Aber lassen Sie uns doch über diese Thematik dann im Ausschuss diskutieren, vielleicht kommen uns einige neue Ideen, die wir weiter noch verstärken können.

(Beifall bei den GRÜNEN und der SPD – Anna-Elisabeth von Treuenfels-Frowein FDP: Immerhin!)

Für die Fraktion DIE LINKE bekommt nun Frau Boeddinghaus das Wort.

Frau Präsidentin, liebe Kolleginnen und Kollegen! Im Grunde bin ich total bei Herrn Duge und verstehe eigentlich überhaupt nicht, dass der Antrag überwiesen wird von Rot-Grün, denn ich finde auch, dass in dem Antrag nichts Neues steht, dass er im Grunde ein Schaufensterantrag ist. Und ich finde es schon ziemlich bitter, dass die einzige Analysequelle eine Bertelsmann-Studie ist, von einem Konzern, der RTL II betreibt und wirklich eher nicht zur Demokratiebildung, sondern zur Volksverdummung beiträgt.
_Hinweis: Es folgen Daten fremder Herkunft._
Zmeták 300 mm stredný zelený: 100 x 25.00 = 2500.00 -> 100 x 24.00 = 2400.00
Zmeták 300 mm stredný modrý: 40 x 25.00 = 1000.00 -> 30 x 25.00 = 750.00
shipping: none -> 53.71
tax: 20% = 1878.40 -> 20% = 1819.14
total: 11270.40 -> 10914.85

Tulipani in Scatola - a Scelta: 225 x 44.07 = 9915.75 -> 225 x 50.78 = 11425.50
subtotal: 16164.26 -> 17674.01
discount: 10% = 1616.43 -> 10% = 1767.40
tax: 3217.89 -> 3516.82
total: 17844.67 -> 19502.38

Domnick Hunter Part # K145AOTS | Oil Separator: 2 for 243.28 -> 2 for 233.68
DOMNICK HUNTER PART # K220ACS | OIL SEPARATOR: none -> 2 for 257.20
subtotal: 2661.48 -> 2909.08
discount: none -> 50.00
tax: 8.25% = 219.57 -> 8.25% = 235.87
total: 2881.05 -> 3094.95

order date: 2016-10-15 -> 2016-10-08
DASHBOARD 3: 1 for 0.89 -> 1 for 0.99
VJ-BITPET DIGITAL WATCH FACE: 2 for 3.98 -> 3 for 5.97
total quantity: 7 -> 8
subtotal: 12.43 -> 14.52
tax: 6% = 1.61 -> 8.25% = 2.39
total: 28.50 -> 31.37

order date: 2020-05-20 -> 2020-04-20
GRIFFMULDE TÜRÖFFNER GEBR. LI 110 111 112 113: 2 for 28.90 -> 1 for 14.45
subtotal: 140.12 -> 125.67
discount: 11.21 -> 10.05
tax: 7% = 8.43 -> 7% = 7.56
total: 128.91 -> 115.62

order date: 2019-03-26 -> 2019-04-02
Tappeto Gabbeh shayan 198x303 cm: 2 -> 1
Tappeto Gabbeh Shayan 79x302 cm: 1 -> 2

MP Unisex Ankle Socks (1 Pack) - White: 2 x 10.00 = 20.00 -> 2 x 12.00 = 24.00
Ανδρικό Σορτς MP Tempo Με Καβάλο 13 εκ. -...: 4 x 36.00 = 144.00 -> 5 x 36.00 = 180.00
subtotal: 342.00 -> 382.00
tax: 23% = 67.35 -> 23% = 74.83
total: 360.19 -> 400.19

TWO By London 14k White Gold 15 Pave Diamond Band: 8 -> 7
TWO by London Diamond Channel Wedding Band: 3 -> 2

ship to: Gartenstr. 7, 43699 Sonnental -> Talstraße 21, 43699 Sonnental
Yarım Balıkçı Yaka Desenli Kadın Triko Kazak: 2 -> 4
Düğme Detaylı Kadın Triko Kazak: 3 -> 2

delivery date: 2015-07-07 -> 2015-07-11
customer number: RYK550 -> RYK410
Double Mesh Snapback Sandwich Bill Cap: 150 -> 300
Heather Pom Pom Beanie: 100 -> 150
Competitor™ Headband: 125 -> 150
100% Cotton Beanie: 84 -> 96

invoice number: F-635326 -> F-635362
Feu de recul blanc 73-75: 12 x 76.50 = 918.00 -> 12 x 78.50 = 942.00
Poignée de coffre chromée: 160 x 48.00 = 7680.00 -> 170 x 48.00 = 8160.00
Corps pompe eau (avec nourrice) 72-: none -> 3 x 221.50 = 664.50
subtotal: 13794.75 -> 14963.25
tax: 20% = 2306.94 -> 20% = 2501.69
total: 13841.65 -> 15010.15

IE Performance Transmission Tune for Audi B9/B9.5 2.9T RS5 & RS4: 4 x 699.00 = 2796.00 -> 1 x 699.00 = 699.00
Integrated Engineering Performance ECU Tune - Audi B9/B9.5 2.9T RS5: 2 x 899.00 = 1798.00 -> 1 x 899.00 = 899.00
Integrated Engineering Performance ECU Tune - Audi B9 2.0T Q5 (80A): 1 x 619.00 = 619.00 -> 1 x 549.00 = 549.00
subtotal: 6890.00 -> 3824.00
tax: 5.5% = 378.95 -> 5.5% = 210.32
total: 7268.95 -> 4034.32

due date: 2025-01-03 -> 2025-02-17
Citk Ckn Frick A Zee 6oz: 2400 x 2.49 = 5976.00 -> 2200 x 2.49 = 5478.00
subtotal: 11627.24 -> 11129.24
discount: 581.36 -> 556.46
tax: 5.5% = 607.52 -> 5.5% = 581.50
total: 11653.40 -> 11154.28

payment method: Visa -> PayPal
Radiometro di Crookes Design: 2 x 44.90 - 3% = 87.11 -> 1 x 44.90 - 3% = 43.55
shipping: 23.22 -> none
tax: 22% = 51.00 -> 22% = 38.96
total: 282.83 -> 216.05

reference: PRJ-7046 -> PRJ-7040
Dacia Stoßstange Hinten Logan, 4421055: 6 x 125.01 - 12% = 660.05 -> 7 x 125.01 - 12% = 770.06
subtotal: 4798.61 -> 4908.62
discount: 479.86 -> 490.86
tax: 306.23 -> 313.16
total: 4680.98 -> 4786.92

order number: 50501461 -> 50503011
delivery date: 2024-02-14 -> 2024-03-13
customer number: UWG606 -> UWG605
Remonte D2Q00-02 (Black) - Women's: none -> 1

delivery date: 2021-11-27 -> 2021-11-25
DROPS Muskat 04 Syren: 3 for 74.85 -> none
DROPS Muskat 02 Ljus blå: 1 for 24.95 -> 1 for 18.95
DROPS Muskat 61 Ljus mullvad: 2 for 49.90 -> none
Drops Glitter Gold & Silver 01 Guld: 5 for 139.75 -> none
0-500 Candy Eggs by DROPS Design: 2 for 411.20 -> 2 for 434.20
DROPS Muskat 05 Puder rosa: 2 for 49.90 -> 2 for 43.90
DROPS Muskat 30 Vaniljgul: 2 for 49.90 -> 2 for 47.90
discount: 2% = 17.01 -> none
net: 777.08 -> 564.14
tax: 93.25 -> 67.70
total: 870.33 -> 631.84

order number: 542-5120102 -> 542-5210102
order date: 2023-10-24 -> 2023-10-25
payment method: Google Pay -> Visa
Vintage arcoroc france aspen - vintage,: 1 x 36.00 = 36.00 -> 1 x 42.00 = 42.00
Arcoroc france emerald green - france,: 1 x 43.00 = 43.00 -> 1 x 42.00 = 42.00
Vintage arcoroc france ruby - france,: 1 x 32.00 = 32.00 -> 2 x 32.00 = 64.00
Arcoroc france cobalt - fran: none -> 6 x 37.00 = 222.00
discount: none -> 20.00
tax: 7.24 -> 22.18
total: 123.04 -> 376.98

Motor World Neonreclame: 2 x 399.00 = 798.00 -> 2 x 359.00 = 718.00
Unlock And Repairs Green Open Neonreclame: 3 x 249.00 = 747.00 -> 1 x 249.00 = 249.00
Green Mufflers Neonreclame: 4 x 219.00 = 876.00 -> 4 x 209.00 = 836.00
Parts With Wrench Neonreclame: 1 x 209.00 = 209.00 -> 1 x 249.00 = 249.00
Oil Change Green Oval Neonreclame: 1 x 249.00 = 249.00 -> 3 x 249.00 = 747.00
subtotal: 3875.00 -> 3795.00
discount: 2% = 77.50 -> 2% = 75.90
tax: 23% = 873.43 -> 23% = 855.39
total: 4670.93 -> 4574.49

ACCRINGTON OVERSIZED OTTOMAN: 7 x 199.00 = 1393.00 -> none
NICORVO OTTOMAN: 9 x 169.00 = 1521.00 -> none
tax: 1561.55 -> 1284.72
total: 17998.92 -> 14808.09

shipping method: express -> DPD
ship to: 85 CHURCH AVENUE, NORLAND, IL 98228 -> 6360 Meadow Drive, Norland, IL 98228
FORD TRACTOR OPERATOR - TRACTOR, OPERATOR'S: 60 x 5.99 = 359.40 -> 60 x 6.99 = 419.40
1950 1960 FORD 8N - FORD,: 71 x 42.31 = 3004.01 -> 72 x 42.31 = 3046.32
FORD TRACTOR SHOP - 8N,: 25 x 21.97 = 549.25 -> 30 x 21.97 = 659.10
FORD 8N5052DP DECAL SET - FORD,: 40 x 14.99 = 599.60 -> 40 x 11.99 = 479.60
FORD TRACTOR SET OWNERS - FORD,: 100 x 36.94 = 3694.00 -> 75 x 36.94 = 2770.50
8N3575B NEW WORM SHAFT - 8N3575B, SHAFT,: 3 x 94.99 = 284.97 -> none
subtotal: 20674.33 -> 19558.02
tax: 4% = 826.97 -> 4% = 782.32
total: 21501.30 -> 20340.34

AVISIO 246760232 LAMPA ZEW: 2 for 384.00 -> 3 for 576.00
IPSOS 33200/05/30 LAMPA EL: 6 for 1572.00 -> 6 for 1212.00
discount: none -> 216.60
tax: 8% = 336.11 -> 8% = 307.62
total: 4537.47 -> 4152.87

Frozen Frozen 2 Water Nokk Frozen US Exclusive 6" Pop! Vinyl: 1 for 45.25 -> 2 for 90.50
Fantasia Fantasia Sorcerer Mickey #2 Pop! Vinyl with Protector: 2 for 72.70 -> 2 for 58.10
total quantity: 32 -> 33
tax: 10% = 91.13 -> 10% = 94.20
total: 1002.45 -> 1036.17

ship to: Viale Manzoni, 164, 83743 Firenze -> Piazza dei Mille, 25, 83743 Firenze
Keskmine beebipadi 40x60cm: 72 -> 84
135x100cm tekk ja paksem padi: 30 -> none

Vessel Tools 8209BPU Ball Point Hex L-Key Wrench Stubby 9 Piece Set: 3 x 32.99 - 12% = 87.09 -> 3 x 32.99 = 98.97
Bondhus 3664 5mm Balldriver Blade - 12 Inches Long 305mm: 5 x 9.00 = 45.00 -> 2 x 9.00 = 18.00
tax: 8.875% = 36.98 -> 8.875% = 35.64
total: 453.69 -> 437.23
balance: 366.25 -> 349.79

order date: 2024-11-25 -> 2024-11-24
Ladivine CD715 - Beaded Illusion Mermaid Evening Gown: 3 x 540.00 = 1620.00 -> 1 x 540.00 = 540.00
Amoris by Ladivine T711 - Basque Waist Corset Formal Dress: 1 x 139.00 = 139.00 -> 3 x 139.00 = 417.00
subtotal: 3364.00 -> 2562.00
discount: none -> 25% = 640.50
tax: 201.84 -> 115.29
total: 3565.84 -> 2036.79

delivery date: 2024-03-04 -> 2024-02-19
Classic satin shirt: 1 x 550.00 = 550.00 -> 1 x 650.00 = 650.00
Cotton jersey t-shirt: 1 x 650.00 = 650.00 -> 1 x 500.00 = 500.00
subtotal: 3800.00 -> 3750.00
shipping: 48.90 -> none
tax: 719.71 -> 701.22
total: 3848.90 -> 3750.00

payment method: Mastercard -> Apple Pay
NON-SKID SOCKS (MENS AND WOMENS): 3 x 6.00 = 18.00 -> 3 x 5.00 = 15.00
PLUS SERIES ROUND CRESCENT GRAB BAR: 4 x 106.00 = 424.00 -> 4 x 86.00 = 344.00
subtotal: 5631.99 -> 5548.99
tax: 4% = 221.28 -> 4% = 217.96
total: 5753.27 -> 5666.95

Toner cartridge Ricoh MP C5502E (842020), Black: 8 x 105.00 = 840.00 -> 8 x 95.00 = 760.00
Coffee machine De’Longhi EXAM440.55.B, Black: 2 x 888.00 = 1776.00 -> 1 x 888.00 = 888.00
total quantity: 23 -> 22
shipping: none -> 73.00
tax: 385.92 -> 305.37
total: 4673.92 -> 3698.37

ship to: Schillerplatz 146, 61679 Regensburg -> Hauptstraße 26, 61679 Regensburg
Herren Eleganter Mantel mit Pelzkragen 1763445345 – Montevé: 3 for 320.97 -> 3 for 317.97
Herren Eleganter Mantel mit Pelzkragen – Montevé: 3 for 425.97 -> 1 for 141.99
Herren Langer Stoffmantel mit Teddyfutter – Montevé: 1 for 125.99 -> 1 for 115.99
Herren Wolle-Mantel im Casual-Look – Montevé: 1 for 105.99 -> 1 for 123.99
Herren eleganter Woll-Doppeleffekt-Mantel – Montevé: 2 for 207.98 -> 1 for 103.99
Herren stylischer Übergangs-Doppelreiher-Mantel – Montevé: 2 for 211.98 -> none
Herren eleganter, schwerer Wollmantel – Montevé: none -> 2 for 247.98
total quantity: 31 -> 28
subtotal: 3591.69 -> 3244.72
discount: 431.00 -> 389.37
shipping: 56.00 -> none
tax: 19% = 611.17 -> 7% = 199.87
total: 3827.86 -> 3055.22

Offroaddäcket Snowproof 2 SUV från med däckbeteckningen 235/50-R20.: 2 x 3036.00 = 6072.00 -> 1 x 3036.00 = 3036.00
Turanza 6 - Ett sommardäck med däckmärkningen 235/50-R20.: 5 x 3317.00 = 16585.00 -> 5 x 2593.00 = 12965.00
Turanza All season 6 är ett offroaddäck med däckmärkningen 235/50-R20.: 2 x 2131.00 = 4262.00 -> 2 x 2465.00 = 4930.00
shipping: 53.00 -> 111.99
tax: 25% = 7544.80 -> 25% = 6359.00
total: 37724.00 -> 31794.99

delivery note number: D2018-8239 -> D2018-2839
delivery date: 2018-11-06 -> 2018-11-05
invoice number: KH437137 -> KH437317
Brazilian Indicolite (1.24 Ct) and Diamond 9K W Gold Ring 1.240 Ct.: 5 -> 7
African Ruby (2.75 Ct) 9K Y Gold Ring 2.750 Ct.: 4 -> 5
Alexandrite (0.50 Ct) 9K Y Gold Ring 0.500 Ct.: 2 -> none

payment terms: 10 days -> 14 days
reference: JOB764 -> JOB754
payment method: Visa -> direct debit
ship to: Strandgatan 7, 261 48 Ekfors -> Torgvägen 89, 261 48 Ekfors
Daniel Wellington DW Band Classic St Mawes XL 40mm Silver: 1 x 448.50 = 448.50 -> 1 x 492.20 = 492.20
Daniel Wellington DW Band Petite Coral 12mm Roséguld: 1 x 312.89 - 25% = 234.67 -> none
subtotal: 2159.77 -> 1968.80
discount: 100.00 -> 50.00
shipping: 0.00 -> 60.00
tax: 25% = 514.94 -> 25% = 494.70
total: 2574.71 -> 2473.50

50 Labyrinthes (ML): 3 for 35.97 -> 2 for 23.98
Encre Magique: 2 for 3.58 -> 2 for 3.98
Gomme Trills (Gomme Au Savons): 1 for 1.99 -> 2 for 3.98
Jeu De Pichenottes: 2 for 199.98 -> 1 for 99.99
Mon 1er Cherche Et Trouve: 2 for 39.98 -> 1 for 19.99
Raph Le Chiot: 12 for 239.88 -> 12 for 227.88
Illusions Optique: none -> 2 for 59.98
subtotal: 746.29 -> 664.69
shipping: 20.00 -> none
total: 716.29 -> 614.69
(Beifall bei der LINKEN und bei Dr. Ludwig Flocken fraktionslos)

Und daraus jetzt den Schluss zu ziehen und Ihren Antrag zu begründen, dass die Schulen Dienst nach Vorschrift machen, ist wirklich heftig. Also da fehlt mir dann wirklich Ihre Analyse, wie die Hamburger Schulen mit Demokratiebildung umgehen.

(Anna-Elisabeth von Treuenfels-Frowein FDP: Sie verstehen sie nicht! Wir wollen das etwas lockerer machen!)

Nein, das hat nichts mit Lockerlassen zu tun, sondern es hat etwas damit zu tun, dass sich Lehrerinnen und Lehrer tagtäglich in ihrer Arbeit mit Demokratiebildung, mit Debatten und mit Diskussionen über Werte auseinandersetzen müssen.

(Anna-Elisabeth von Treuenfels-Frowein FDP: Haben Sie Kinder an der Schule?)

Und ich bin genau da auch bei denen, die sagen, das sei jetzt nicht noch ein zusätzliches Unterrichtsmodul, was noch in irgendein Fach reingequetscht werden muss, wo wir doch sowieso ständig noch neue Aufgaben haben, sondern das ist etwas, das gelebt werden muss.

(Anna-Elisabeth von Treuenfels-Frowein FDP: Die typische Blockadehaltung der LIN- KEN! Das kennen wir schon!)

Dafür brauchen die Schulen Zeit. Allemal, sie brauchen Zeit und Ressource, denn keiner will hier wegreden,

(Beifall bei der LINKEN – Zuruf von Anna- Elisabeth von Treuenfels-Frowein FDP)

dass es nicht auch Probleme gibt an Schulen. Das ist doch gar keine Frage. Da brauchen wir Qualifizierung, da brauchen wir Weiterbildung der Kolleginnen und Kollegen, damit das wirklich gut gelingen kann. Aber jetzt zu suggerieren, wir brauchen ein bisschen mehr Demokratiebildung und politische Bildung, was sich erst einmal gut anhört, ist zu kurz gesprungen. Das ist wirklich zu kurz gesprungen. Und wir müssen nicht nach Ungarn schauen, um zu sagen, dass auch hier bei uns durchaus der Angriff auf die Demokratie stattfindet.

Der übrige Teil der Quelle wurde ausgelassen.